:: Task prompt ::
What you produce should be an exact transcription of the data, minus any pictures.

[Screenshot and code edit data]

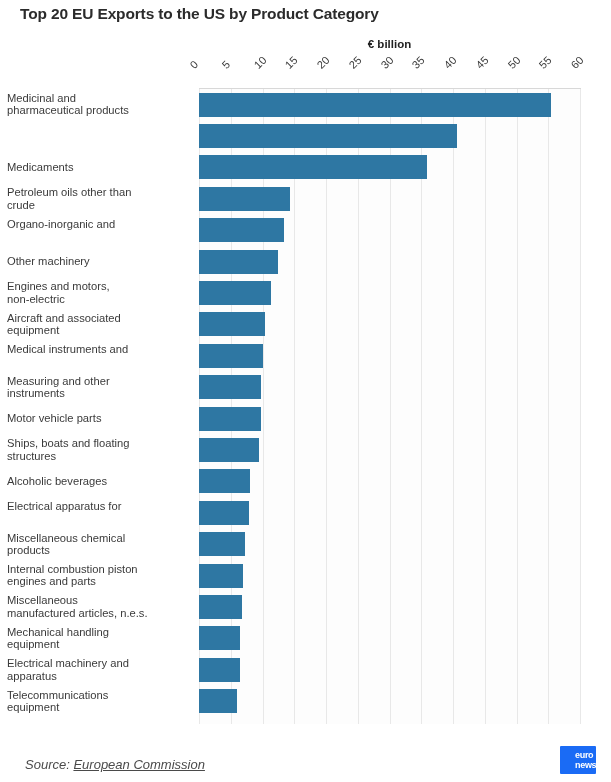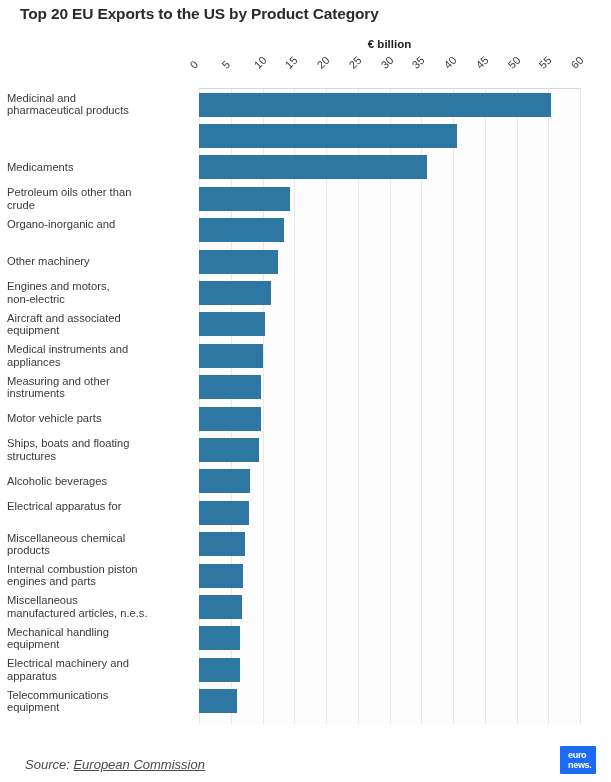--- a/index.html
+++ b/index.html
@@ -113,21 +113,21 @@
   #euronews-logo {
     position: absolute;
     left: 560px; top: 746px;
     width: 36px; height: 28px;
     background: #1a6bf5;
     border-radius: 1px;
     color: #ffffff;
     font-size: 9px;
     font-weight: bold;
     line-height: 9.5px;
-    padding: 5px 0 0 8px;
+    padding: 5px 0 0 15px;
     letter-spacing: -0.3px;
   }
   #euronews-logo div { display: block; }
 </style>
 </head>
 <body>
 
 <div id="chart-root">
 
   <div id="chart-title">Top 20 EU Exports to the US by Product Category</div>
@@ -213,21 +213,20 @@
       <div class="cat-label" style="top: 191.3px;">
         <div>Engines and motors,</div>
         <div>non-electric</div>
       </div>
       <div class="cat-label" style="top: 222.7px;">
         <div>Aircraft and associated</div>
         <div>equipment</div>
       </div>
       <div class="cat-label" style="top: 254.1px;">
         <div>Medical instruments and</div>
-        <div>appliances</div>
       </div>
       <div class="cat-label" style="top: 285.5px;">
         <div>Measuring and other</div>
         <div>instruments</div>
       </div>
       <div class="cat-label" style="top: 323.2px;">
         <div>Motor vehicle parts</div>
       </div>
       <div class="cat-label" style="top: 348.3px;">
         <div>Ships, boats and floating</div>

:: Answer for the task ::
--- a/index.html
+++ b/index.html
@@ -113,21 +113,21 @@
   #euronews-logo {
     position: absolute;
     left: 560px; top: 746px;
     width: 36px; height: 28px;
     background: #1a6bf5;
     border-radius: 1px;
     color: #ffffff;
     font-size: 9px;
     font-weight: bold;
     line-height: 9.5px;
-    padding: 5px 0 0 8px;
+    padding: 5px 0 0 15px;
     letter-spacing: -0.3px;
   }
   #euronews-logo div { display: block; }
 </style>
 </head>
 <body>
 
 <div id="chart-root">
 
   <div id="chart-title">Top 20 EU Exports to the US by Product Category</div>
@@ -213,21 +213,20 @@
       <div class="cat-label" style="top: 191.3px;">
         <div>Engines and motors,</div>
         <div>non-electric</div>
       </div>
       <div class="cat-label" style="top: 222.7px;">
         <div>Aircraft and associated</div>
         <div>equipment</div>
       </div>
       <div class="cat-label" style="top: 254.1px;">
         <div>Medical instruments and</div>
-        <div>appliances</div>
       </div>
       <div class="cat-label" style="top: 285.5px;">
         <div>Measuring and other</div>
         <div>instruments</div>
       </div>
       <div class="cat-label" style="top: 323.2px;">
         <div>Motor vehicle parts</div>
       </div>
       <div class="cat-label" style="top: 348.3px;">
         <div>Ships, boats and floating</div>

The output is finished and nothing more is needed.